### Dataset entries ###
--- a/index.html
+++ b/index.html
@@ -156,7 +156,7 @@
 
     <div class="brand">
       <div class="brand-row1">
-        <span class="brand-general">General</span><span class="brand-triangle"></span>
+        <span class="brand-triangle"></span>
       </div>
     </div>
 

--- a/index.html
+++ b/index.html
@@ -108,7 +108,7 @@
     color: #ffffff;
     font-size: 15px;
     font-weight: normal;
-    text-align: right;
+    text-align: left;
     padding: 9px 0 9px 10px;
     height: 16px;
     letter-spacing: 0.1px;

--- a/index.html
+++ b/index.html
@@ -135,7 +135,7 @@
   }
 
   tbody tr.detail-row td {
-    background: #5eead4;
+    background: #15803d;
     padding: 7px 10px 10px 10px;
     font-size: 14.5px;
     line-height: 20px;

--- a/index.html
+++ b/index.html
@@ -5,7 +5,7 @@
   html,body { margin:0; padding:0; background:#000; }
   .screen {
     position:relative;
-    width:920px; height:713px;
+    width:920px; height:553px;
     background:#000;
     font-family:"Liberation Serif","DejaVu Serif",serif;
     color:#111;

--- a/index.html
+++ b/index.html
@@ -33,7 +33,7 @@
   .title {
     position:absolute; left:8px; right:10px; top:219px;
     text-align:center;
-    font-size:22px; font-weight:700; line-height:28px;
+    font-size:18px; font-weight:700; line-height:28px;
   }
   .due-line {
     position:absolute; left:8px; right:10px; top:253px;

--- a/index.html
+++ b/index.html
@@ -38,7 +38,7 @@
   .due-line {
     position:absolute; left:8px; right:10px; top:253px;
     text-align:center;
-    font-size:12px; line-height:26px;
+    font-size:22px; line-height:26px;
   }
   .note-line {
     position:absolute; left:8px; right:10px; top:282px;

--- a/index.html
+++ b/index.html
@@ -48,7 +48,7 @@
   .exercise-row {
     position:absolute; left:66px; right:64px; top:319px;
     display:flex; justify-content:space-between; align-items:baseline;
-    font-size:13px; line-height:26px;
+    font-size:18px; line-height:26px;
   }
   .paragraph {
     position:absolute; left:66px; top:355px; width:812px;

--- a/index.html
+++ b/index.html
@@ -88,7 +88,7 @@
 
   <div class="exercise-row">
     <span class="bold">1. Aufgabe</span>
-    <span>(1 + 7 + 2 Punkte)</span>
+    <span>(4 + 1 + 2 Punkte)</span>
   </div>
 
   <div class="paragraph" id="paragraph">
###
About this task: Each line above needs to be repeated exactly, with nothing omitted.

Result of this task:
--- a/index.html
+++ b/index.html
@@ -156,7 +156,7 @@
 
     <div class="brand">
       <div class="brand-row1">
-        <span class="brand-general">General</span><span class="brand-triangle"></span>
+        <span class="brand-triangle"></span>
       </div>
     </div>
 

--- a/index.html
+++ b/index.html
@@ -108,7 +108,7 @@
     color: #ffffff;
     font-size: 15px;
     font-weight: normal;
-    text-align: right;
+    text-align: left;
     padding: 9px 0 9px 10px;
     height: 16px;
     letter-spacing: 0.1px;

--- a/index.html
+++ b/index.html
@@ -135,7 +135,7 @@
   }
 
   tbody tr.detail-row td {
-    background: #5eead4;
+    background: #15803d;
     padding: 7px 10px 10px 10px;
     font-size: 14.5px;
     line-height: 20px;

--- a/index.html
+++ b/index.html
@@ -5,7 +5,7 @@
   html,body { margin:0; padding:0; background:#000; }
   .screen {
     position:relative;
-    width:920px; height:713px;
+    width:920px; height:553px;
     background:#000;
     font-family:"Liberation Serif","DejaVu Serif",serif;
     color:#111;

--- a/index.html
+++ b/index.html
@@ -33,7 +33,7 @@
   .title {
     position:absolute; left:8px; right:10px; top:219px;
     text-align:center;
-    font-size:22px; font-weight:700; line-height:28px;
+    font-size:18px; font-weight:700; line-height:28px;
   }
   .due-line {
     position:absolute; left:8px; right:10px; top:253px;

--- a/index.html
+++ b/index.html
@@ -38,7 +38,7 @@
   .due-line {
     position:absolute; left:8px; right:10px; top:253px;
     text-align:center;
-    font-size:12px; line-height:26px;
+    font-size:22px; line-height:26px;
   }
   .note-line {
     position:absolute; left:8px; right:10px; top:282px;

--- a/index.html
+++ b/index.html
@@ -48,7 +48,7 @@
   .exercise-row {
     position:absolute; left:66px; right:64px; top:319px;
     display:flex; justify-content:space-between; align-items:baseline;
-    font-size:13px; line-height:26px;
+    font-size:18px; line-height:26px;
   }
   .paragraph {
     position:absolute; left:66px; top:355px; width:812px;

--- a/index.html
+++ b/index.html
@@ -88,7 +88,7 @@
 
   <div class="exercise-row">
     <span class="bold">1. Aufgabe</span>
-    <span>(1 + 7 + 2 Punkte)</span>
+    <span>(4 + 1 + 2 Punkte)</span>
   </div>
 
   <div class="paragraph" id="paragraph">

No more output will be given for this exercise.